We can now move to another piece of the puzzle. A stela was found by Petrie, in the year 1896, at the mortuary temple of Merneptah in the city of Thebes, Egypt.48 This stela speaks of the victory of Merneptah in the fifth year of his reign c. 1230 BCE, known also as the Hymn of Victory of Mer-ne-Ptah or simply, the Israel Stela.49 Mainly reiterating the Karnak inscription, it adds one shocking detail. The last section refers to Israel and is the first identification of Israel that we have found, and it appears in a statement of the subjugation of foreign peoples, while the eight lines between are a list of the defeated foreigners.50 It is important to note the second phrase, “his seed (pr t) is not”.51 This form of punishment the Egyptians liked to deal out to their defeated enemies and is found similarly in other parts of the inscriptions:52

Those who reached my border are desolated, their seed is not (referring to northern invaders)53 The Libyans and the Seped are wasted, their seed is not.

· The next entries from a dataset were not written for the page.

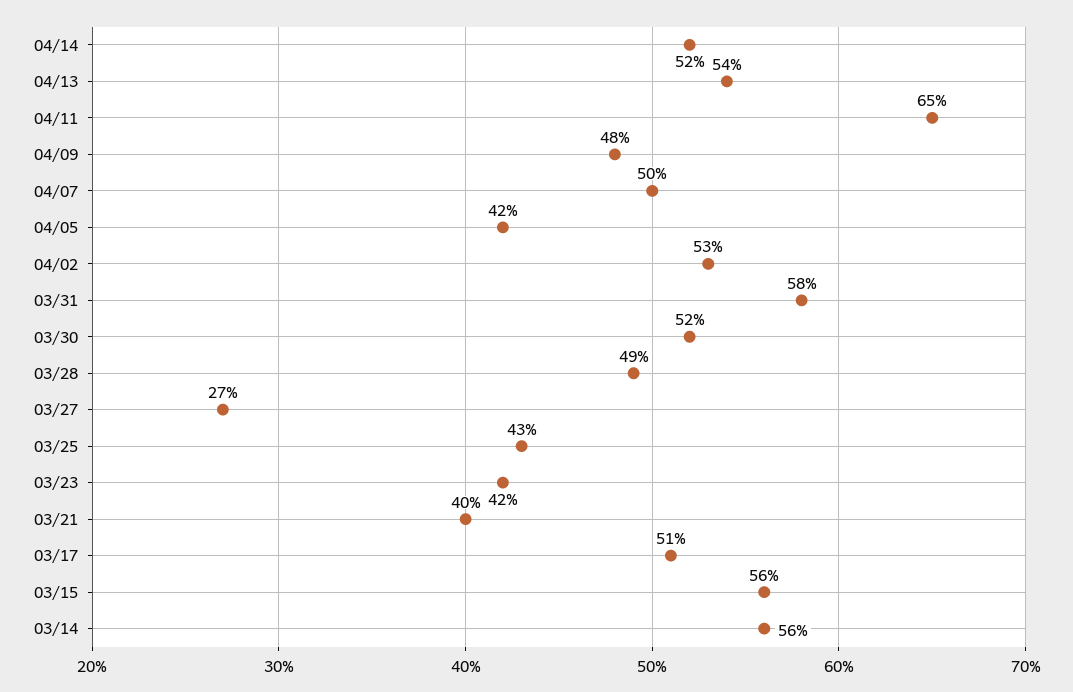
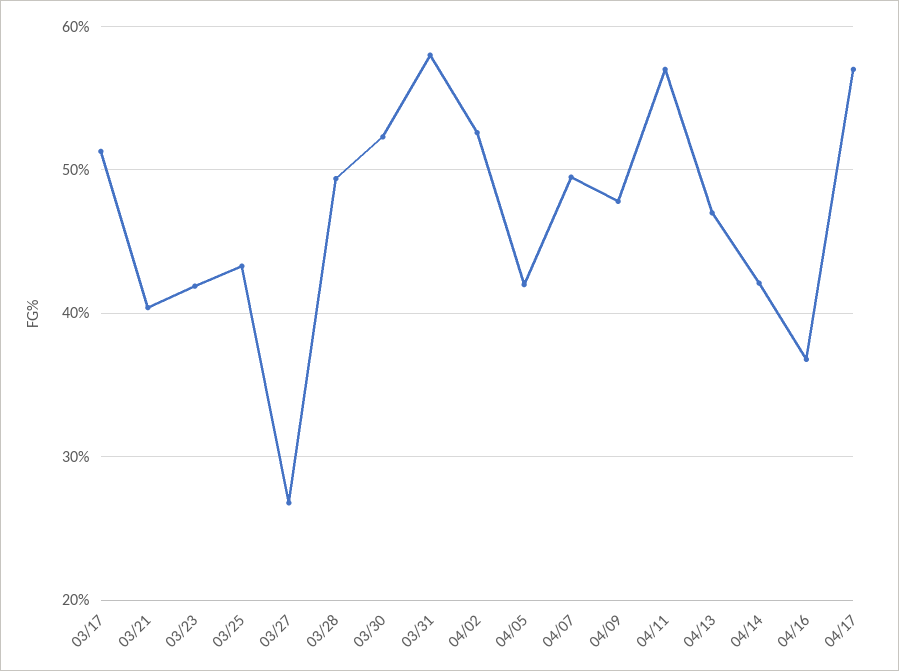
04/14: 52 -> 42
04/13: 54 -> 47
04/11: 65 -> 57
03/15: 56 -> none
03/14: 56 -> none
04/16: none -> 37
04/17: none -> 57

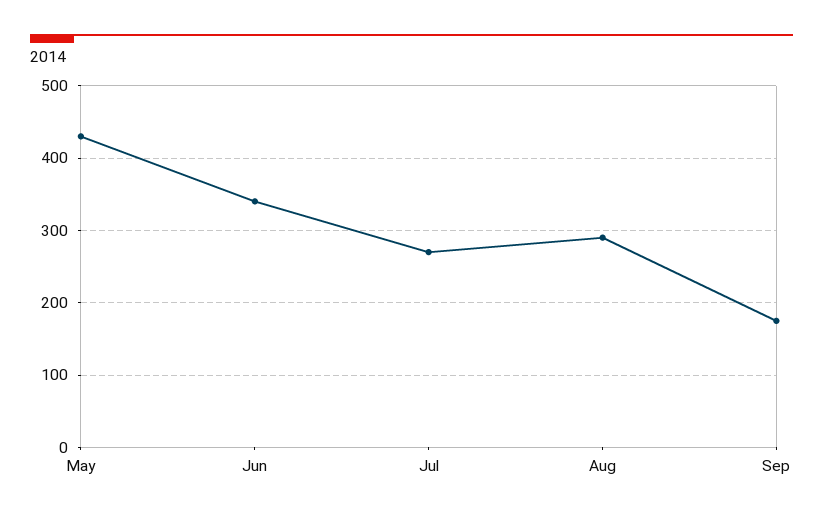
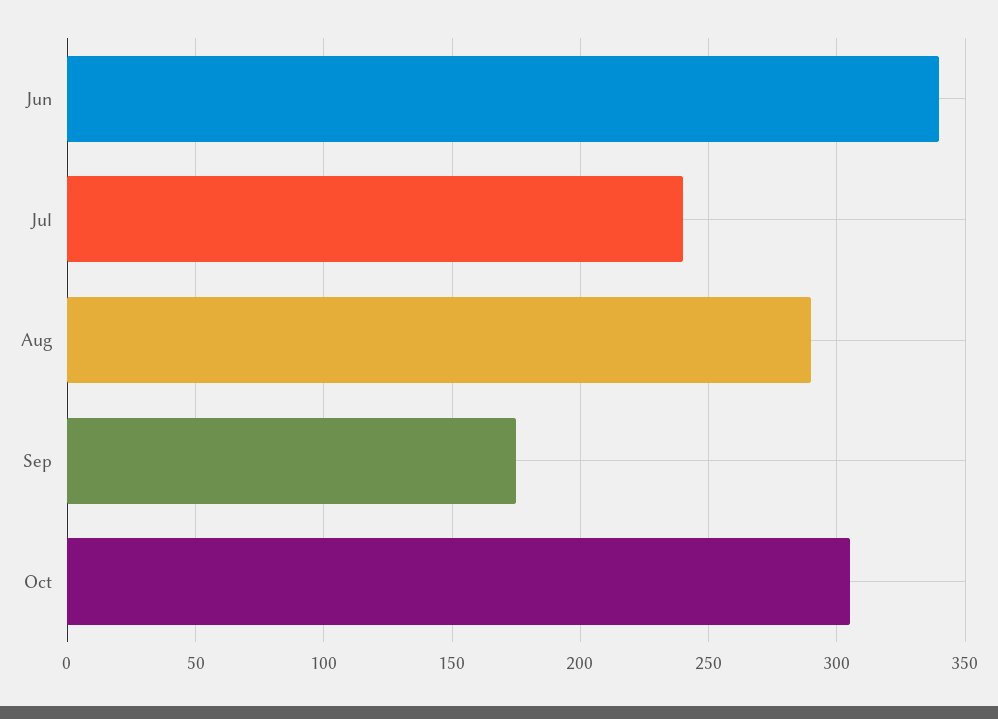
May: 430 -> none
Jul: 270 -> 240
Oct: none -> 305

The fire has penetrated us; our seed is not (words of defeated Libyans) Their cities are made ashes, wasted, desolated; their seed is not (referring to the Meshwesh) Gored is the chief of Amor… his seed is not.54

The importance of bringing up the Egyptians’ way of despoiling body parts in dealing with defeated foes is their determination to eradicate future generations of opposition to Egyptian power. This could explain why we have difficulty, in this age, finding the pieces of the Sea Peoples and where they definitively ended up. With the men of that generation no longer able to procreate and sustain their race, the women were integrated into Egypt’s current society. Once captured the men were made into eunuchs and the women into slaves. There is an intriguing reference to Egypt “removing the mountain of copper from the neck of the people so that he might give breath to the people who were smothered”.55 This points to copper’s importance in their society and the Pharaoh’s power to give life and take it by defeating enemies. The passage continues later “that breath enters into their nostrils at the sight of him”.56 Another part of the Israel stela reveals the desolation of the Sea Peoples in:

the grain of his supplies was plundered, and he had no water in the skin to keep him alive. The face of his brothers was hostile to slay him, one fought another among his leaders. Their camp was burned and made a roast, all his possessions were food for the troops. … They have ceased to live in the pleasant fashion of walking in the field; their going about is stopped in a single day. The Tehenu are consumed in a single year. …their settlements are desolated… There is no work of carrying ---in these days… there is safety in the cavern.57

These passages portray the plight of a desperate, starving people trying to find a new way of life in a foreign land. Thoroughly defeated by Merntptah, they have nothing left but strife, hunger and desolation.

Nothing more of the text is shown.